======== Material supplied

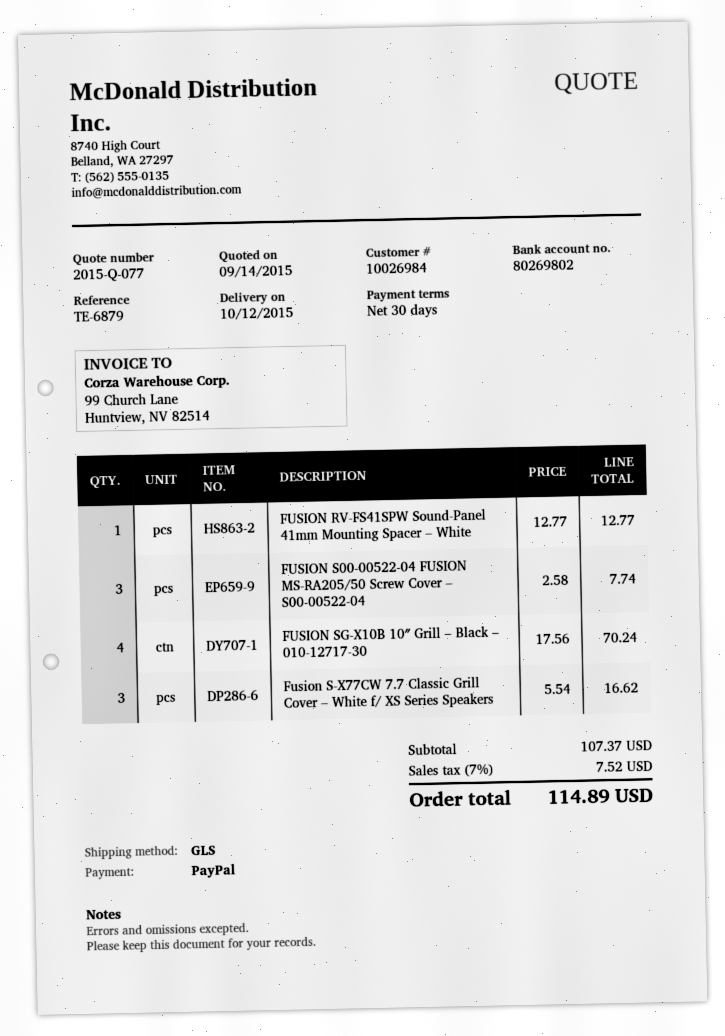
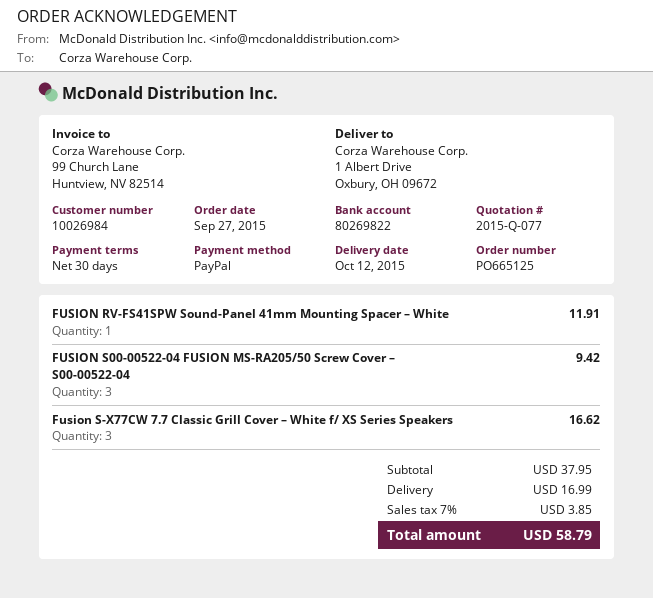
bank account: 80269802 -> 80269822
FUSION RV-FS41SPW Sound-Panel 41mm Mounting Spacer – White: 1 for 12.77 -> 1 for 11.91
FUSION S00-00522-04 FUSION MS-RA205/50 Screw Cover – S00-00522-04: 3 for 7.74 -> 3 for 9.42
FUSION SG-X10B 10″ Grill – Black – 010-12717-30: 4 for 70.24 -> none
subtotal: 107.37 -> 37.95
shipping: none -> 16.99
tax: 7% = 7.52 -> 7% = 3.85
total: 114.89 -> 58.79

================

• _Directions for this task_
Give every record again exactly, apart from the pictures, which stay out.

• _Solved exercise_
bank account: 80269802 -> 80269822
FUSION RV-FS41SPW Sound-Panel 41mm Mounting Spacer – White: 1 for 12.77 -> 1 for 11.91
FUSION S00-00522-04 FUSION MS-RA205/50 Screw Cover – S00-00522-04: 3 for 7.74 -> 3 for 9.42
FUSION SG-X10B 10″ Grill – Black – 010-12717-30: 4 for 70.24 -> none
subtotal: 107.37 -> 37.95
shipping: none -> 16.99
tax: 7% = 7.52 -> 7% = 3.85
total: 114.89 -> 58.79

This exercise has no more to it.